RECORDS PROVIDED =>

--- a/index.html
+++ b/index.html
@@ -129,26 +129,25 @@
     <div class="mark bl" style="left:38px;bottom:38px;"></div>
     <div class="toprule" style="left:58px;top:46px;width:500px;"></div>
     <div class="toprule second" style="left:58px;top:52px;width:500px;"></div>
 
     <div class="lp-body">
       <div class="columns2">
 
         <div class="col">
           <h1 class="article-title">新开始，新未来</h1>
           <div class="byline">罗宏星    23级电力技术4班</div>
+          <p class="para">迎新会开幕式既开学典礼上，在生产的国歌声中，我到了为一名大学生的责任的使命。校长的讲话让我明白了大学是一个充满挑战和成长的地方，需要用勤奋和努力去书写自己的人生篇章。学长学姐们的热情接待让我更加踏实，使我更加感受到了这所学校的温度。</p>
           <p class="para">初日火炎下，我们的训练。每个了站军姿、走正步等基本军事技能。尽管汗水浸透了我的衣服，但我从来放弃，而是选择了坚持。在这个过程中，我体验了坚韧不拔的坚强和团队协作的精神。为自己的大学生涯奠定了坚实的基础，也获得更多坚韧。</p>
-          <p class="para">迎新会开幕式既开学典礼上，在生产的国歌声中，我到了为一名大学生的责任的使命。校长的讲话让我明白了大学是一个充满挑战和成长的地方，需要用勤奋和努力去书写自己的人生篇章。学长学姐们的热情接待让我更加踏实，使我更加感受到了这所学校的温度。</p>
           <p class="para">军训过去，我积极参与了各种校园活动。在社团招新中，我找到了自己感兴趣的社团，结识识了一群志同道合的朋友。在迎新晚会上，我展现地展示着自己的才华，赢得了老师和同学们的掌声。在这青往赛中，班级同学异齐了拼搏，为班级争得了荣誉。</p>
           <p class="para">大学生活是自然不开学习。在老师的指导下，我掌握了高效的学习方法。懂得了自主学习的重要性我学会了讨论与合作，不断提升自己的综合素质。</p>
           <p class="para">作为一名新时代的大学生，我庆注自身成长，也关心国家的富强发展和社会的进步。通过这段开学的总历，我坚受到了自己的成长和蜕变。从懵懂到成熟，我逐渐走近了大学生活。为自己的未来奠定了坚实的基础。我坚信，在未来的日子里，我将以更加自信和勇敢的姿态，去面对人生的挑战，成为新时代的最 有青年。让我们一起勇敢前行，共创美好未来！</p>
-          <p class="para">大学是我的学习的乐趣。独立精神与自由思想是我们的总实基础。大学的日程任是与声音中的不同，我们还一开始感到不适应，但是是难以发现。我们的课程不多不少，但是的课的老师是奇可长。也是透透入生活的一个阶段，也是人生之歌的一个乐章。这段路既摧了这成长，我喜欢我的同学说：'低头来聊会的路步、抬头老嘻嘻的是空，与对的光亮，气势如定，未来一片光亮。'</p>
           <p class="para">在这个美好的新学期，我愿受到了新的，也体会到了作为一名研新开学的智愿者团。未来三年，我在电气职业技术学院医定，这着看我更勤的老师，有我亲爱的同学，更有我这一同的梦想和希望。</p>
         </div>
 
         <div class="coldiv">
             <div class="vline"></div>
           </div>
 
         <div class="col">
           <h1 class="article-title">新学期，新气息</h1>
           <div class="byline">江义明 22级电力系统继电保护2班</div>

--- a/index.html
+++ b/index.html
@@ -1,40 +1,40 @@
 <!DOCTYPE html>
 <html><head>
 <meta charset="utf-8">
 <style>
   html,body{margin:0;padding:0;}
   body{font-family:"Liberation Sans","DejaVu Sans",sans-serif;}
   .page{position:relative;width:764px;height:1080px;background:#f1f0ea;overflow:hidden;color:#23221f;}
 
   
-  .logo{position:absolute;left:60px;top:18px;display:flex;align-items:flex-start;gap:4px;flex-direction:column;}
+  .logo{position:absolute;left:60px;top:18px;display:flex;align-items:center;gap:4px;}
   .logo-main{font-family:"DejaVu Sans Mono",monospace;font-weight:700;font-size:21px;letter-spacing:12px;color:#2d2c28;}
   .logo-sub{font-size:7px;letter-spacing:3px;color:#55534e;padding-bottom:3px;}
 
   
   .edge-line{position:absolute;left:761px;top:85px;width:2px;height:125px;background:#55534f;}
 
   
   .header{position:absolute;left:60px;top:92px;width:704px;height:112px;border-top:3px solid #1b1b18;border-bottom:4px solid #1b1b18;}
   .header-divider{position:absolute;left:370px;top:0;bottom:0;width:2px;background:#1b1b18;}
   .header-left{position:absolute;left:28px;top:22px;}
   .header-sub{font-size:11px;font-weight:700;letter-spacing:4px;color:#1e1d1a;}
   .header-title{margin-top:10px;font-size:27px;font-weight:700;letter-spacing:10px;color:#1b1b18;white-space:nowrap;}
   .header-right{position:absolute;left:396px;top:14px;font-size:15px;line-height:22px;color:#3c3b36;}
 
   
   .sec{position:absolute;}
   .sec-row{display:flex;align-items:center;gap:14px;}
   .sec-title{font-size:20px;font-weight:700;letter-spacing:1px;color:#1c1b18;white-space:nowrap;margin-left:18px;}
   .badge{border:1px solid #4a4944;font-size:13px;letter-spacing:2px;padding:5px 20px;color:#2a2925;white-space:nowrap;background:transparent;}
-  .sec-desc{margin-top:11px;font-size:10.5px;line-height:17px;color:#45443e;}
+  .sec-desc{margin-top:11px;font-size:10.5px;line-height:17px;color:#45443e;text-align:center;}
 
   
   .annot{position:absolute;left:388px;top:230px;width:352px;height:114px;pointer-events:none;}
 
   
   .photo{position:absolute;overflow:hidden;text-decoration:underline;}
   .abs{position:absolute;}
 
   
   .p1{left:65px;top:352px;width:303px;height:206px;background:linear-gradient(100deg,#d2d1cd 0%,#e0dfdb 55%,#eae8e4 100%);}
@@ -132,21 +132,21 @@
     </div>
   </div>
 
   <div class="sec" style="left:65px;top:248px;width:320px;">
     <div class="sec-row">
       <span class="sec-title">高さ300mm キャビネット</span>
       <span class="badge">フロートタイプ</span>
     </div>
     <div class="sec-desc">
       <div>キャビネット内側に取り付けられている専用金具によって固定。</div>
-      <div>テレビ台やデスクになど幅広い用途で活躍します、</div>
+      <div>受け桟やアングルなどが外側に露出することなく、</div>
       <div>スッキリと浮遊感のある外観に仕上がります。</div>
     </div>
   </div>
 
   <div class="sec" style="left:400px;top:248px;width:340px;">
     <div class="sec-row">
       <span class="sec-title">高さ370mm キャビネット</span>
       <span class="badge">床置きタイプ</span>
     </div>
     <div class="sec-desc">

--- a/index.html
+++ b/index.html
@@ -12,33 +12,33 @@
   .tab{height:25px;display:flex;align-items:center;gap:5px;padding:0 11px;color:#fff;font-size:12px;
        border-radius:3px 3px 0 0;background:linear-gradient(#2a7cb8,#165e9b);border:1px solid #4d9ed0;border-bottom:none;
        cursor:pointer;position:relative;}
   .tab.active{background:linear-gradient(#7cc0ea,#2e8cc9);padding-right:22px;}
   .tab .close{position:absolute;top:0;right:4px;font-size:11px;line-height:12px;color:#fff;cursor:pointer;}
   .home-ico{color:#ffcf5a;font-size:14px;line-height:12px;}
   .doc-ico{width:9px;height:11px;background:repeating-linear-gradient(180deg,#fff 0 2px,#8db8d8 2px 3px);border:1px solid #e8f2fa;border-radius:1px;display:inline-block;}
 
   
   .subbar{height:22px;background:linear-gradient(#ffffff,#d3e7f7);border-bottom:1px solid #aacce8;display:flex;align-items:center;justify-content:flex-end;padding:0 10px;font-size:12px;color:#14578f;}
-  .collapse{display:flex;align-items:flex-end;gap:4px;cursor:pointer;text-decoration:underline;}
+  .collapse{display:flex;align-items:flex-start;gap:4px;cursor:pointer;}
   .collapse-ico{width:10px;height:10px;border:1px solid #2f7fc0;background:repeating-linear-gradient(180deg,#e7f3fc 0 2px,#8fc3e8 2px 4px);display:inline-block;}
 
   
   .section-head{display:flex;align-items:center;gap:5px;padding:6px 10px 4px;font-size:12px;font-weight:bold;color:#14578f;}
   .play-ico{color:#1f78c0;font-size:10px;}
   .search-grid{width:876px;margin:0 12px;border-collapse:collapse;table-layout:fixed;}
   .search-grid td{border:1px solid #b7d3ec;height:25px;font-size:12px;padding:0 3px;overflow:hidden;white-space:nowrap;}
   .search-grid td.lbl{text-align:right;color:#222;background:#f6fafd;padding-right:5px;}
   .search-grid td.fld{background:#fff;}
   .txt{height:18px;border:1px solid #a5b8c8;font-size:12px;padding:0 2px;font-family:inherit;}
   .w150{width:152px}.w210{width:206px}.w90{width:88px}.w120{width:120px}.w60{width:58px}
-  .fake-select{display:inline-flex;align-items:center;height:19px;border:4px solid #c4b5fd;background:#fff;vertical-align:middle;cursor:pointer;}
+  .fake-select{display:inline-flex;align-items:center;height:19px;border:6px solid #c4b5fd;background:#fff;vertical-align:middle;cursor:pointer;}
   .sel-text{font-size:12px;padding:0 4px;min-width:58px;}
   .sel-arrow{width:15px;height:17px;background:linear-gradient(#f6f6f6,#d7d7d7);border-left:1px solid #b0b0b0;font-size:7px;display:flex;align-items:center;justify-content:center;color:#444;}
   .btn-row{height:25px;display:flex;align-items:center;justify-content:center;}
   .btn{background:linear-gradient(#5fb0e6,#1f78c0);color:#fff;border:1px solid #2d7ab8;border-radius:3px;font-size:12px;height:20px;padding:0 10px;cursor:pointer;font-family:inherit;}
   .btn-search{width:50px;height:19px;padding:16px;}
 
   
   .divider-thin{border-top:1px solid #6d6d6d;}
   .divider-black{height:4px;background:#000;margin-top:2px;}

REQUIRED WORK =>
What is the number of lines in the records that contain the string "text"? Give only that number.

FINISHED EXERCISE =>
5